───── Provided data

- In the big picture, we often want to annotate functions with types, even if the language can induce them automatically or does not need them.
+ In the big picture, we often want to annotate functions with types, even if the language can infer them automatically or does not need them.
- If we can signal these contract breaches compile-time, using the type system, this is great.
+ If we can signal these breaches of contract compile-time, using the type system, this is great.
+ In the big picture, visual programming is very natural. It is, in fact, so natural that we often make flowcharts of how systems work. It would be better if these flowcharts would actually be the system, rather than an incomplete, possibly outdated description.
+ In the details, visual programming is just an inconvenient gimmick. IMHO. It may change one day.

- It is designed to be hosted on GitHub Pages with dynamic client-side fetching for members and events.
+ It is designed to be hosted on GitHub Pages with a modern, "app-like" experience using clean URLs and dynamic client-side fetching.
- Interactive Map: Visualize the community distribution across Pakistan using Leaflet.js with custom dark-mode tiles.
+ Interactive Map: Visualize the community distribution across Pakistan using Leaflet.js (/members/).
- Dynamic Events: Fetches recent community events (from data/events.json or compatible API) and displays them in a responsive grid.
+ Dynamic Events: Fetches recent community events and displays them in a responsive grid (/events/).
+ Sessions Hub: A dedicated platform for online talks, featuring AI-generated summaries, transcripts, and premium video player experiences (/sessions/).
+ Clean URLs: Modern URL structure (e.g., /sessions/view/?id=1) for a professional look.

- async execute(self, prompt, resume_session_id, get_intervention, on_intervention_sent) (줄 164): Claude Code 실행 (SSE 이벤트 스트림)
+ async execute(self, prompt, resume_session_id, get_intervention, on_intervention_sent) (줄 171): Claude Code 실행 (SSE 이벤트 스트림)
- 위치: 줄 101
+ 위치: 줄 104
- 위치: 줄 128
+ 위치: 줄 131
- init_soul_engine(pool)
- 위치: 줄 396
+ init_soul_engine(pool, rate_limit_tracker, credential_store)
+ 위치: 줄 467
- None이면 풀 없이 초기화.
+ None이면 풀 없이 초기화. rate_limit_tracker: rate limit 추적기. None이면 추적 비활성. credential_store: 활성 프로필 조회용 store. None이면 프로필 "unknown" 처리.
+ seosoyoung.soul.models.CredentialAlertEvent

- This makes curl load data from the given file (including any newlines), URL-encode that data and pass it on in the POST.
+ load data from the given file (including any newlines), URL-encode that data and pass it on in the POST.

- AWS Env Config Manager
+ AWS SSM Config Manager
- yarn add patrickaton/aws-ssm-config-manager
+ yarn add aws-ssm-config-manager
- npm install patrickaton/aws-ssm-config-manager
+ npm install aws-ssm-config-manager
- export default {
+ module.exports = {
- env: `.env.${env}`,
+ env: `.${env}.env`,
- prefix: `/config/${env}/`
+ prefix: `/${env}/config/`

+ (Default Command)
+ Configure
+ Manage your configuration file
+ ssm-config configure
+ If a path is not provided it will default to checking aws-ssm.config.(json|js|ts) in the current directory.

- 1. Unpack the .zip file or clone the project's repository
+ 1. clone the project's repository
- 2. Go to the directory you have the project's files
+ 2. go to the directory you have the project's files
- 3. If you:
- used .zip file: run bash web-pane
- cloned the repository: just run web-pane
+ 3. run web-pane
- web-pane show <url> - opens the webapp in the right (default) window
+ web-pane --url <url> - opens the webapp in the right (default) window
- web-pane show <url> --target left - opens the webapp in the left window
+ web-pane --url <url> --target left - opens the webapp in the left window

──────────

## Assigned task:
Write down all of the records again, word for word.

## Answer to this problem:
- In the big picture, we often want to annotate functions with types, even if the language can induce them automatically or does not need them.
+ In the big picture, we often want to annotate functions with types, even if the language can infer them automatically or does not need them.
- If we can signal these contract breaches compile-time, using the type system, this is great.
+ If we can signal these breaches of contract compile-time, using the type system, this is great.
+ In the big picture, visual programming is very natural. It is, in fact, so natural that we often make flowcharts of how systems work. It would be better if these flowcharts would actually be the system, rather than an incomplete, possibly outdated description.
+ In the details, visual programming is just an inconvenient gimmick. IMHO. It may change one day.

- It is designed to be hosted on GitHub Pages with dynamic client-side fetching for members and events.
+ It is designed to be hosted on GitHub Pages with a modern, "app-like" experience using clean URLs and dynamic client-side fetching.
- Interactive Map: Visualize the community distribution across Pakistan using Leaflet.js with custom dark-mode tiles.
+ Interactive Map: Visualize the community distribution across Pakistan using Leaflet.js (/members/).
- Dynamic Events: Fetches recent community events (from data/events.json or compatible API) and displays them in a responsive grid.
+ Dynamic Events: Fetches recent community events and displays them in a responsive grid (/events/).
+ Sessions Hub: A dedicated platform for online talks, featuring AI-generated summaries, transcripts, and premium video player experiences (/sessions/).
+ Clean URLs: Modern URL structure (e.g., /sessions/view/?id=1) for a professional look.

- async execute(self, prompt, resume_session_id, get_intervention, on_intervention_sent) (줄 164): Claude Code 실행 (SSE 이벤트 스트림)
+ async execute(self, prompt, resume_session_id, get_intervention, on_intervention_sent) (줄 171): Claude Code 실행 (SSE 이벤트 스트림)
- 위치: 줄 101
+ 위치: 줄 104
- 위치: 줄 128
+ 위치: 줄 131
- init_soul_engine(pool)
- 위치: 줄 396
+ init_soul_engine(pool, rate_limit_tracker, credential_store)
+ 위치: 줄 467
- None이면 풀 없이 초기화.
+ None이면 풀 없이 초기화. rate_limit_tracker: rate limit 추적기. None이면 추적 비활성. credential_store: 활성 프로필 조회용 store. None이면 프로필 "unknown" 처리.
+ seosoyoung.soul.models.CredentialAlertEvent

- This makes curl load data from the given file (including any newlines), URL-encode that data and pass it on in the POST.
+ load data from the given file (including any newlines), URL-encode that data and pass it on in the POST.

- AWS Env Config Manager
+ AWS SSM Config Manager
- yarn add patrickaton/aws-ssm-config-manager
+ yarn add aws-ssm-config-manager
- npm install patrickaton/aws-ssm-config-manager
+ npm install aws-ssm-config-manager
- export default {
+ module.exports = {
- env: `.env.${env}`,
+ env: `.${env}.env`,
- prefix: `/config/${env}/`
+ prefix: `/${env}/config/`

+ (Default Command)
+ Configure
+ Manage your configuration file
+ ssm-config configure
+ If a path is not provided it will default to checking aws-ssm.config.(json|js|ts) in the current directory.

- 1. Unpack the .zip file or clone the project's repository
+ 1. clone the project's repository
- 2. Go to the directory you have the project's files
+ 2. go to the directory you have the project's files
- 3. If you:
- used .zip file: run bash web-pane
- cloned the repository: just run web-pane
+ 3. run web-pane
- web-pane show <url> - opens the webapp in the right (default) window
+ web-pane --url <url> - opens the webapp in the right (default) window
- web-pane show <url> --target left - opens the webapp in the left window
+ web-pane --url <url> --target left - opens the webapp in the left window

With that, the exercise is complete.